European stock markets headed lower on Friday, erasing meagre gains for the week, as more companies flagged a hit to business from the coronavirus pandemic, foreshadowing a deeper earnings recession ahead of the reporting season.

The pan-European STOXX 600 index fell 0.5 per cent, with insurers tumbling 3 per cent after a European Union regulator asked them to suspend dividends and share buybacks to shore up liquidity, as a halt in business activity crushes consumer demand and sparks mass layoffs.

“We are entering a climate with lower or no dividends, fewer financial options, but most importantly, fewer jobs and lower output,” said Stephen Innes, a strategist at AxiCorp.

“Many small- and large-sized businesses will not survive this storm.”

H&M, the world's second-biggest clothing retailer, reported a 46 per cent plunge in March sales and said it expected a loss in its fiscal second quarter.

However, the company's shares, which have lost 40 per cent of their value since end January, jumped 7 per cent as it said was taking steps to strengthen its liquidity buffer and cut operating expenses.

With more than 1 million people now infected around the world and countries extending national lockdowns, economists expect euro area real GDP to shrink as much as 43 per cent in the second quarter.

Macroeconomic figures are starting to reflect the extent of the economic damage from the health crisis, with US jobless claims blowing past a record 6 million last week.
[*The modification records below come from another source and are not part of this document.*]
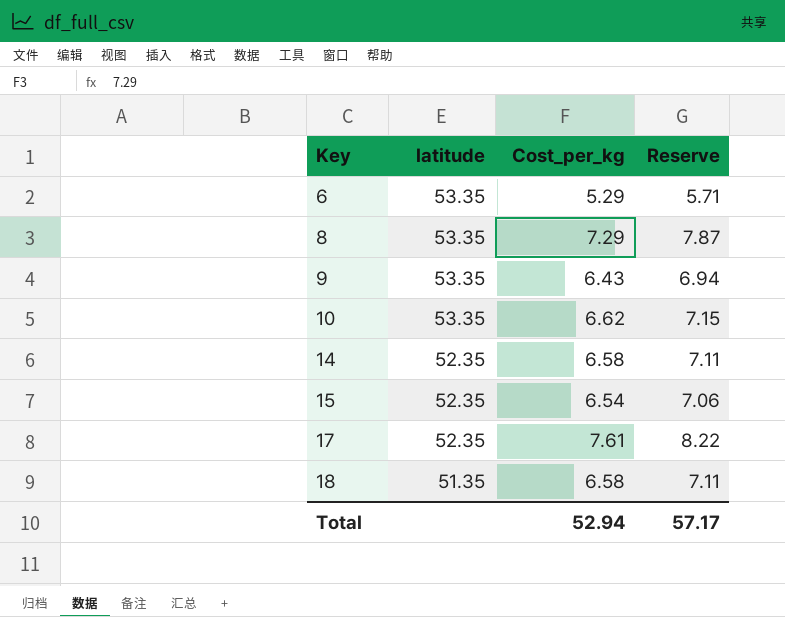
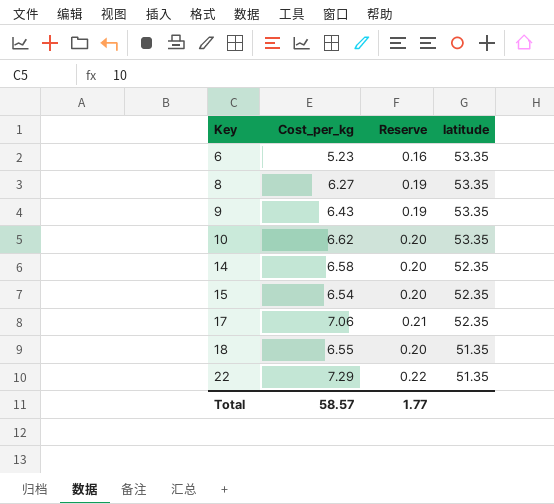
column Reserve | formula: [Cost_per_kg] * 1.08 -> [Cost_per_kg] * 0.03
column latitude | position: 2 -> 4
6 | Cost_per_kg: 5.29 -> 5.23
8 | Cost_per_kg: 7.29 -> 6.27
17 | Cost_per_kg: 7.61 -> 7.06
18 | Cost_per_kg: 6.58 -> 6.55
row 22: none -> 7.29 | 0.22 | 51.35
Total | Cost_per_kg: 52.94 -> 58.57
Total | Reserve: 57.17 -> 1.77

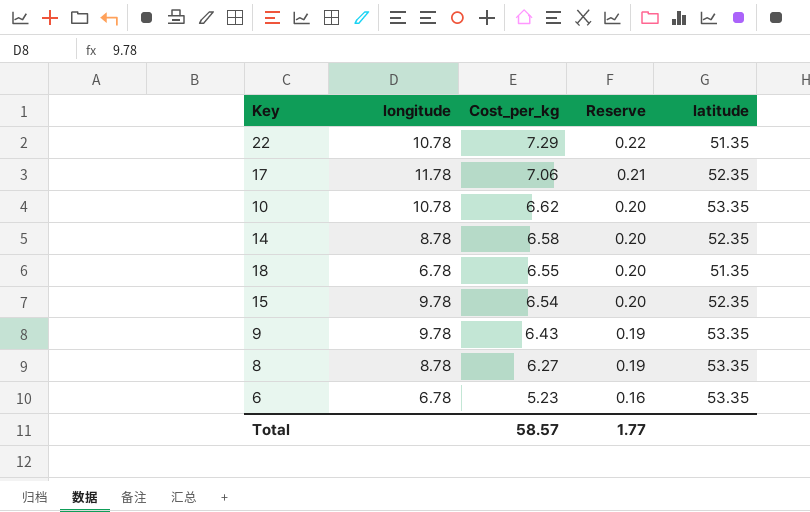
row order: Key ascending -> Cost_per_kg descending
column longitude | position: none -> 2

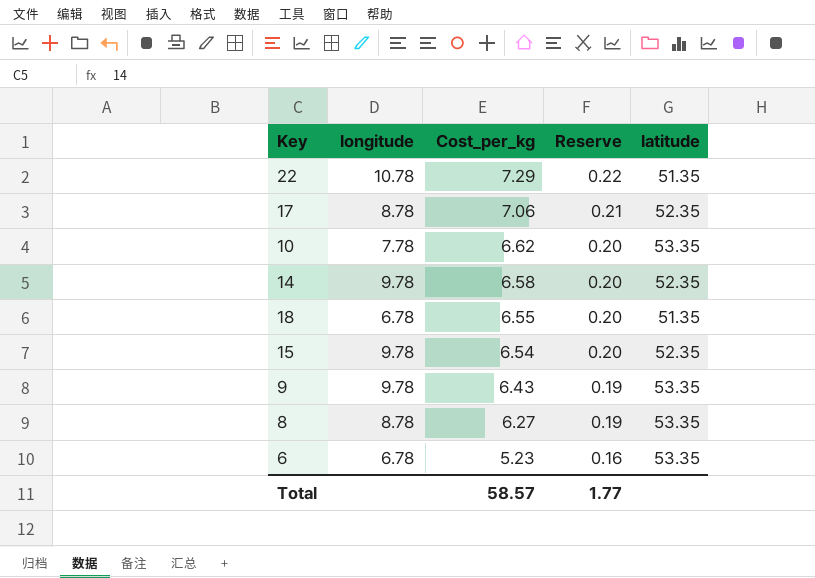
17 | longitude: 11.78 -> 8.78
10 | longitude: 10.78 -> 7.78
14 | longitude: 8.78 -> 9.78

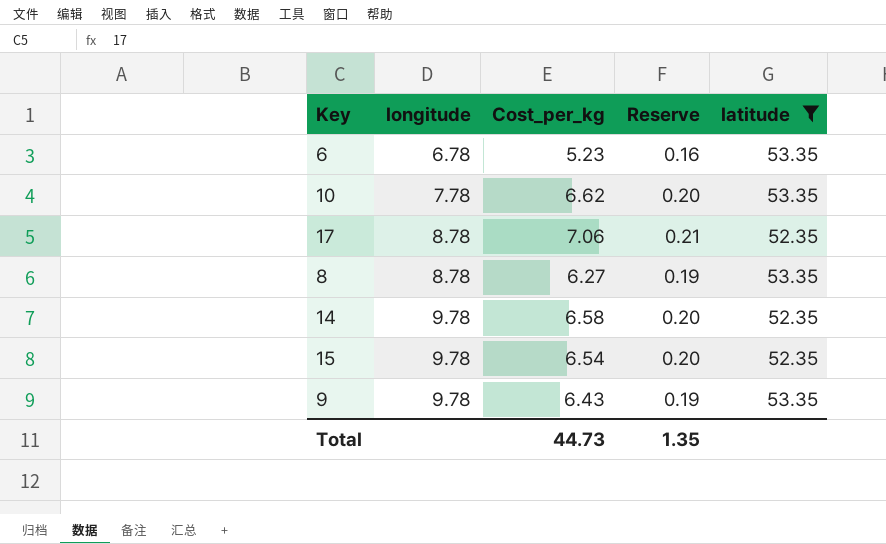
filter: none -> latitude != 51.35
row order: Cost_per_kg descending -> longitude ascending
Total | Cost_per_kg: 58.57 -> 44.73
Total | Reserve: 1.77 -> 1.35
In Spain, about 900,000 workers have lost their jobs since mid-March.

“Global recession fears are now being confirmed by the incoming economic prints,” said Han Tan, market analyst at FXTM.

“Until the virus case count peaks and the business earnings outlook improves, risk sentiment may only experience fleeting bouts of positivity.”

The STOXX 600 index is still down about 28 per cent or $3.5 trillion in market value from its mid-February record highs despite a rebound last week that was powered by aggressive monetary and fiscal stimulus from around the world.

Travel & leisure stocks lost about 0.1 per cent, as the industry braced for a long road to recovery with fresh data showing international seat capacity dropping by almost 80 per cent from a year ago and half the world's airplanes in storage.

Energy stocks tracked a slide in oil prices as investors grew doubtful about a Saudi-Russia deal that US President Donald Trump said he had brokered.

Britain's BAE Systems fell 2 per cent after saying it would defer a decision on whether to pay its dividend and launching cost control measures following significant disruption from the virus outbreak.